== Segment start ==
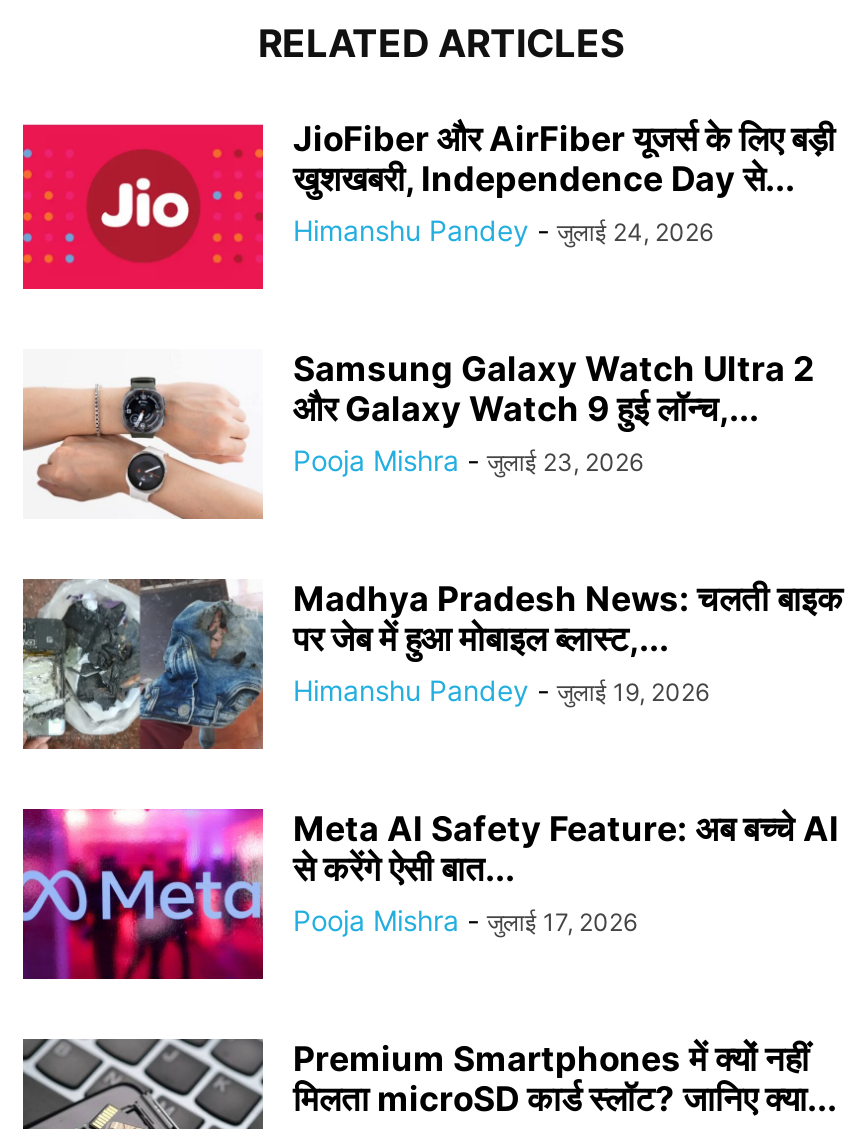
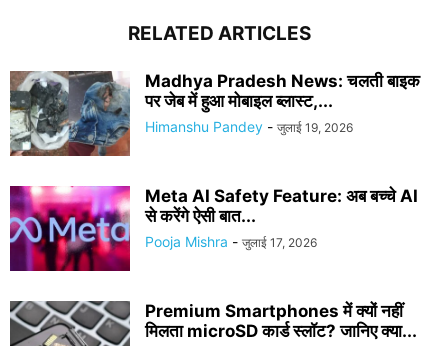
- [image]
- JioFiber और AirFiber यूजर्स के लिए बड़ी
- खुशखबरी, Independence Day से...
- Himanshu Pandey - जुलाई 24, 2026

- [image]
- Samsung Galaxy Watch Ultra 2
- और Galaxy Watch 9 हुई लॉन्च,...
- Pooja Mishra - जुलाई 23, 2026
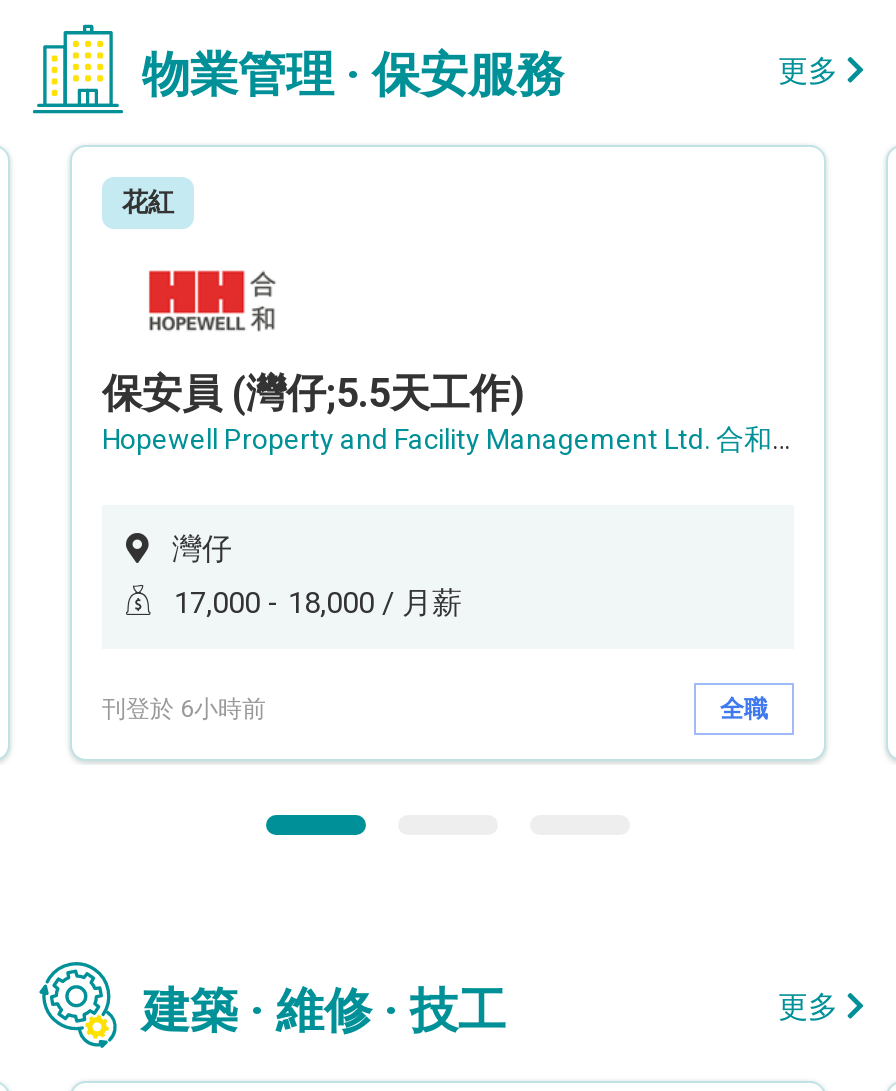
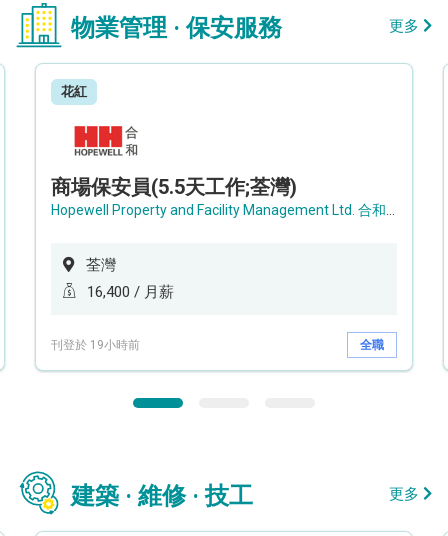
- 保安員 (灣仔;5.5天工作)
+ 商場保安員(5.5天工作;荃灣)

- 灣仔
+ 荃灣

- 17,000 - 18,000 / 月薪
+ 16,400 / 月薪

- 刊登於 6小時前
+ 刊登於 19小時前
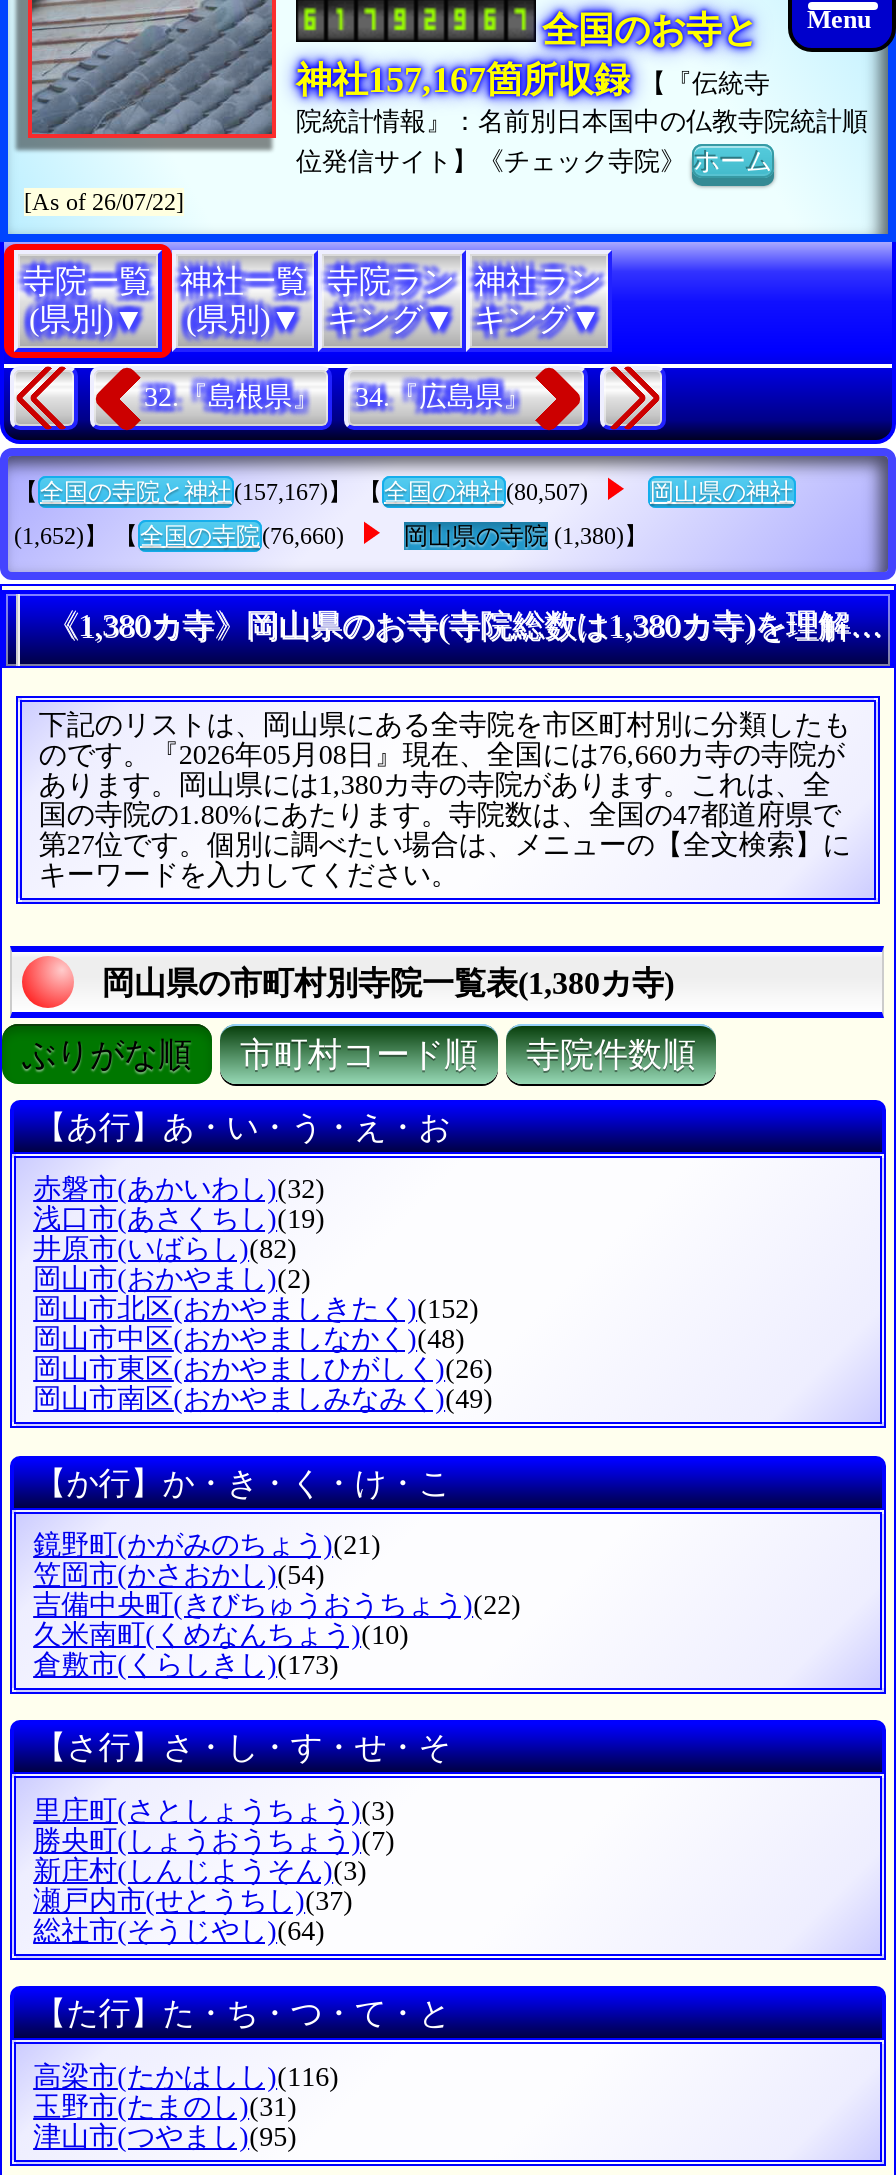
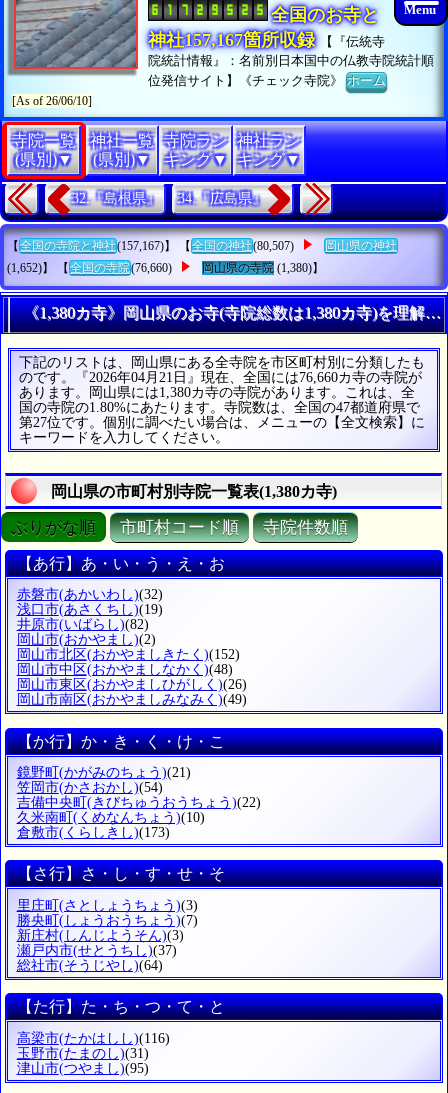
- [As of 26/07/22]
+ [As of 26/06/10]

- のです。『2026年05月08日』現在、全国には76,660カ寺の寺院が
+ のです。『2026年04月21日』現在、全国には76,660カ寺の寺院が
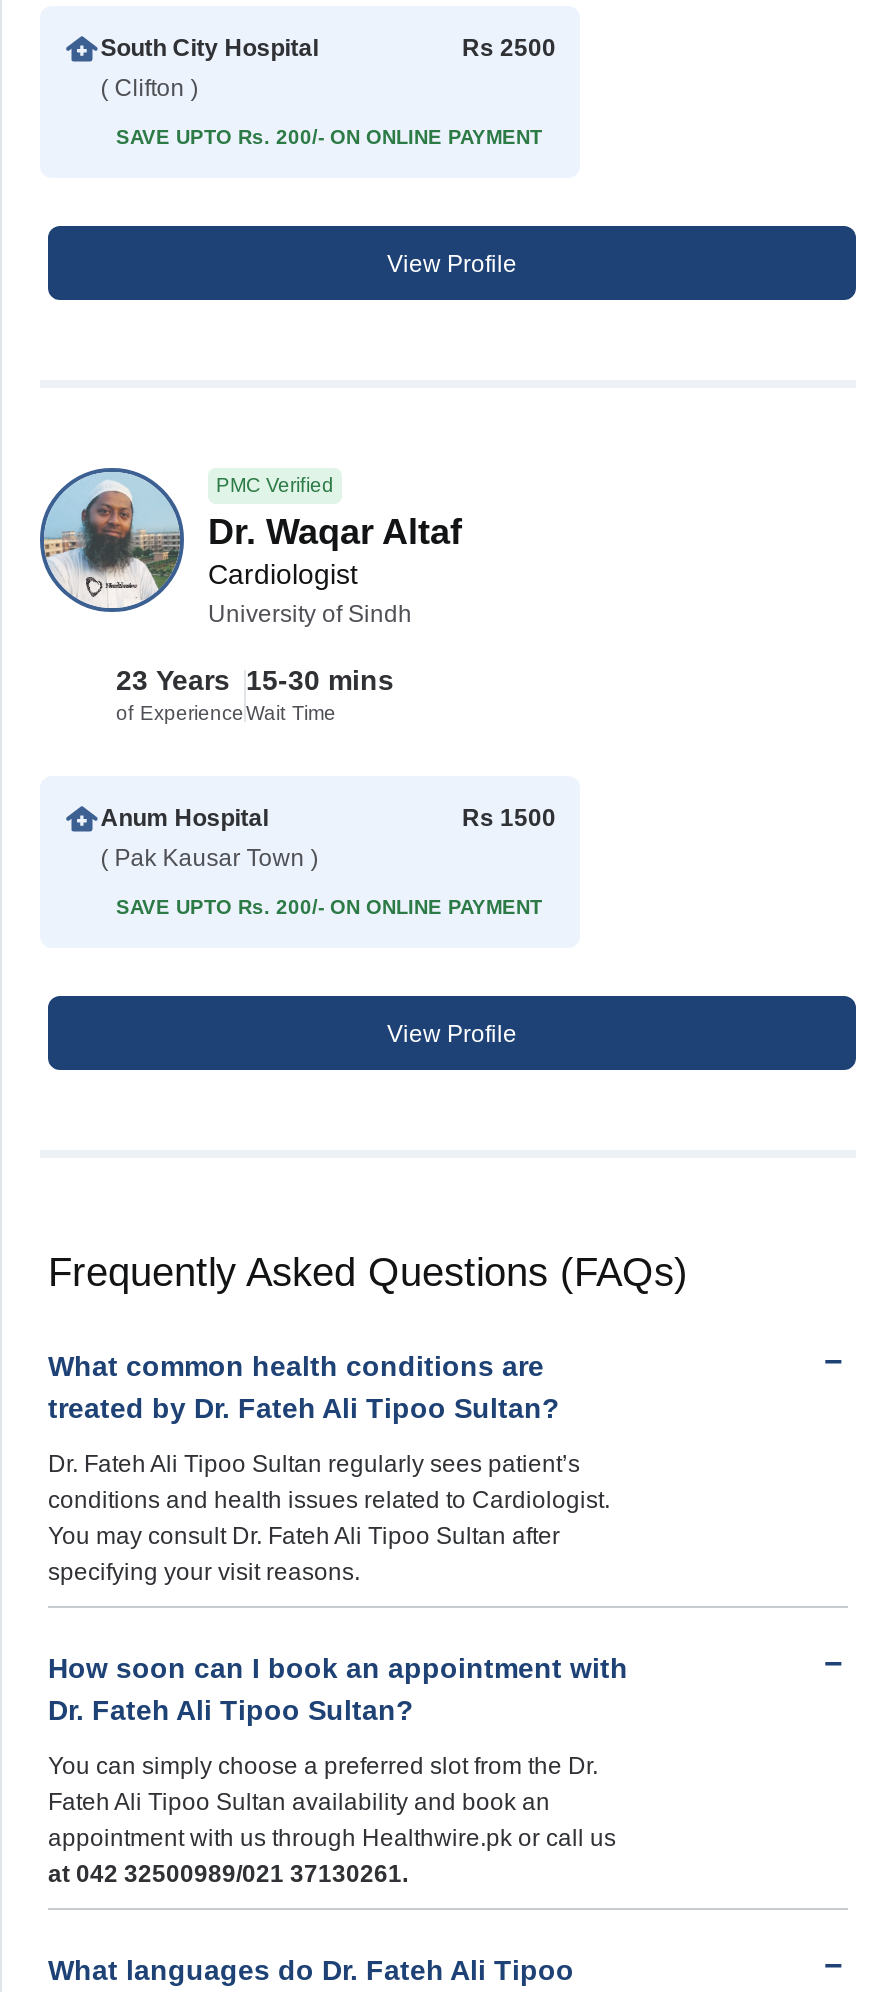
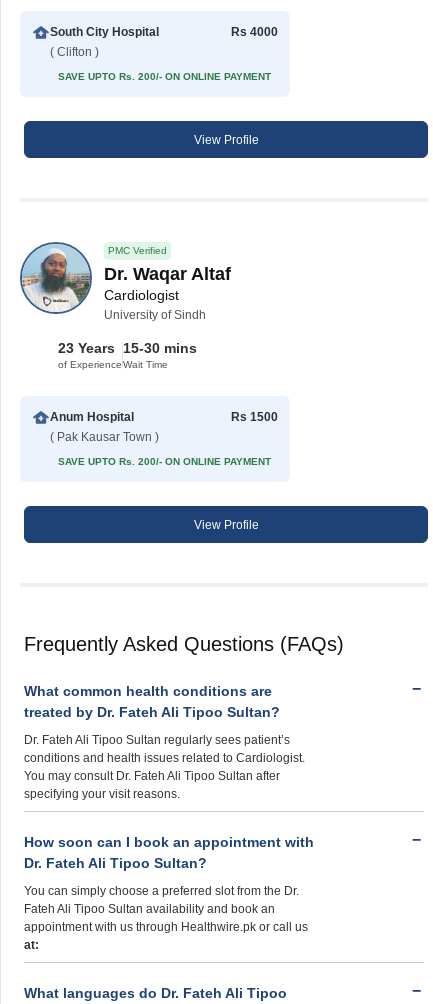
- Rs 2500
+ Rs 4000

- at 042 32500989/021 37130261.
+ at:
== Segment end ==
* Goal of the exercise
Wherever a line of the data holds "Watch", copy that line.

* Solution to this exercise
- Samsung Galaxy Watch Ultra 2
- और Galaxy Watch 9 हुई लॉन्च,...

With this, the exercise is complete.